Training for a 5k for dads

how to train for a 5k

Most guys don’t enjoy cardio. The monotony. The lack of heavy lifting. The sweating. The heavy breathing.

It’s just not fun.

But do you know what is fun?

Racing. Competition. Having a training goal.

A 5k maybe?

Unfortunately, bad knees, a bad back, tight hips, terrible running form, and a propensity for training like a madman usually put the brakes on before we can even get the engine revved up.

The good news is that there is another way to train for a 5k.

Although this training method probably won’t put you on the podium, it will save your knees and back, add some enjoyment to your cardio, and allow you to break a few personal records and drop a few pounds.

Phase 1 – The foundation

We’re going to start with a base building phase – Slow, steady cardio training to improve your cardiac output, more specifically your stroke volume.

The first thing you’re going to do is create an awesome playlist. Put all of your favorites on it – Biggie, Tupac, Jay-Z, Kevin Gates, Bieber, Brittany Spears, etc. Make sure it’s about 25-30 minutes in length.

Then it’s simple. You’re going to train 2-3 times per week. You’ll set your playlist, turn the volume up, and start with 10-minute blocks. Perform some form of light cardio for 10 minutes, rest for 3-5 minutes, and repeat for a total of 3 sets. Start slow and slowly progress.

How do you know if it’s working?

Your resting heart rate should drop. The goal is to get your resting heart rate in the mid 60’s to low 70’s by the end of this phase.
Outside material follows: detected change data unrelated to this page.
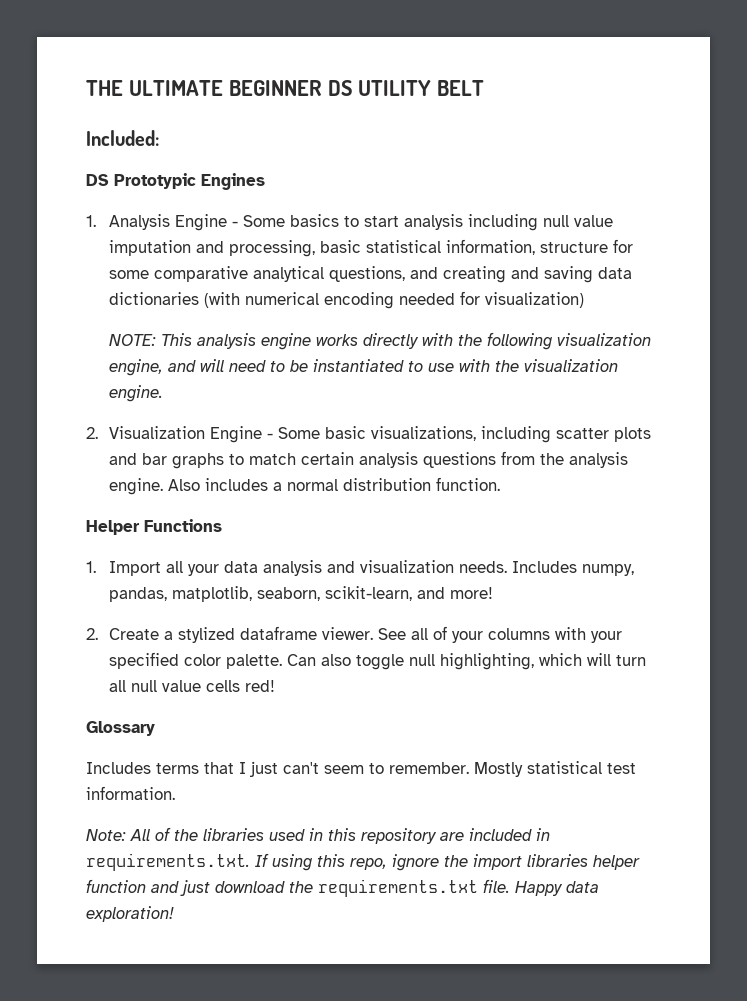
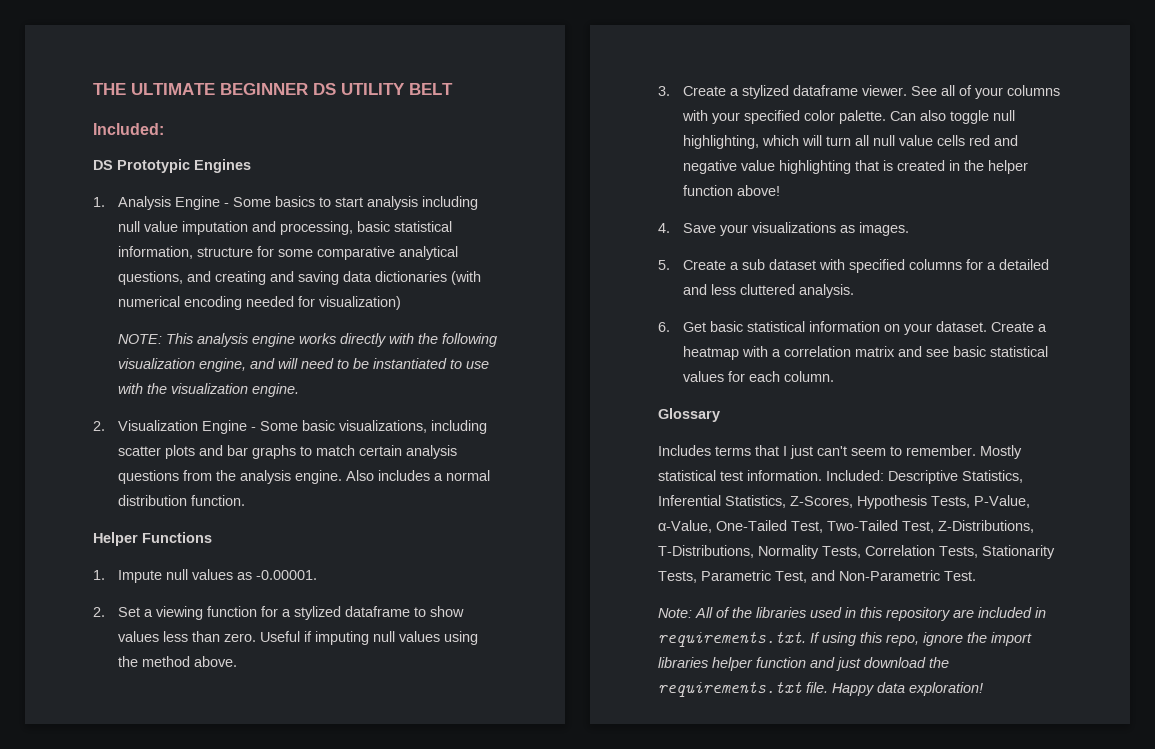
- 1. Import all your data analysis and visualization needs. Includes numpy, pandas, matplotlib, seaborn, scikit-learn, and more!
- 2. Create a stylized dataframe viewer.
+ 1. Impute null values as -0.00001.
+ 2. Set a viewing function for a stylized dataframe to show values less than zero. Useful if imputing null values using the method above.
+ 3. Create a stylized dataframe viewer.
- Can also toggle null highlighting, which will turn all null value cells red!
+ Can also toggle null highlighting, which will turn all null value cells red and negative value highlighting that is created in the helper function above!
+ 4. Save your visualizations as images.
+ 5. Create a sub dataset with specified columns for a detailed and less cluttered analysis.
+ 6. Get basic statistical information on your dataset. Create a heatmap with a correlation matrix and see basic statistical values for each column.
+ Included: Descriptive Statistics, Inferential Statistics, Z-Scores, Hypothesis Tests, P-Value, α-Value, One-Tailed Test, Two-Tailed Test, Z-Distributions, T-Distributions, Normality Tests, Correlation Tests, Stationarity Tests, Parametric Test, and Non-Parametric Test.

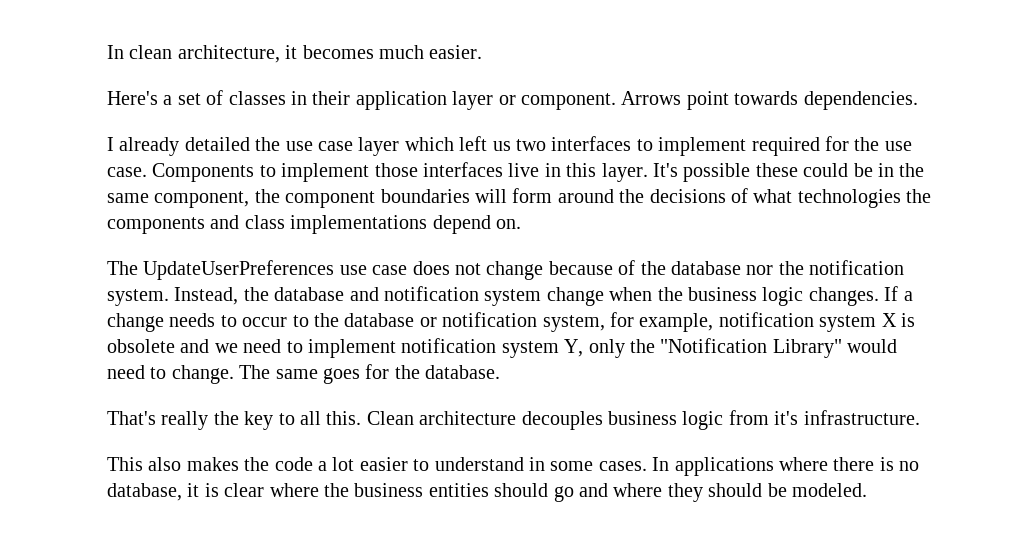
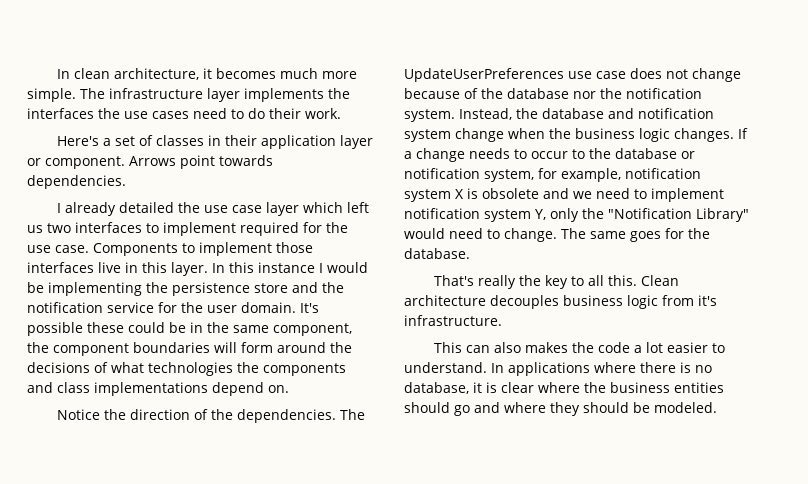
- In clean architecture, it becomes much easier.
+ In clean architecture, it becomes much more simple. The infrastructure layer implements the interfaces the use cases need to do their work.
+ In this instance I would be implementing the persistence store and the notification service for the user domain.
+ Notice the direction of the dependencies.
- This also makes the code a lot easier to understand in some cases.
+ This can also makes the code a lot easier to understand.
This phase will last 30-45 days.

3 Things To Remember

  1. Keep it light. There’s no need to exceed 65-75% of your max heart rate (~150 beats per minute). Just like a nice Thanksgiving turkey, you should have a sweaty glaze when you’re done. In fact, you should feel really energized when you’re done. You should NOT be able to wring your shirt and form a pool of sweat, nor should you be huffing and puffing when you’re done. Start with 10-minute “trials” separated by 3-5 minutes of rest. 3 sets the first 2 weeks, then 4 sets for a few weeks, and eventually getting to 45-70 minutes of total training per session 3 times per week.
  2. Choose forms of cardio that save your knees, hips, and low back. Rowing and spinning are my favorites. I have a slight man-crush on spinning. Although the bike seats aren’t anatomically comfortable for males, standing while you’re spinning is my preferred choice as you don’t have to spin as fast to get your heart rate elevated.
  3. Peform some prehab work before your cardio. For me, my hips and low back become irritated with too much running, especially outside. Goblet squats, band work, hyperextensions, and some stretching will do wonders. Not too heavy. Not too much.

The short:
Phase: Base Building
Workouts per week: 2-3
Length of Workouts: 10-minute training blocks separated by 3-5 minutes of active rest.
Intensity: 65-75% of max heart rate
Progression: Three 10-minute blocks the first 2 weeks, four 10-minute blocks the next 2 weeks, and then six-10 minute blocks the final 2 weeks.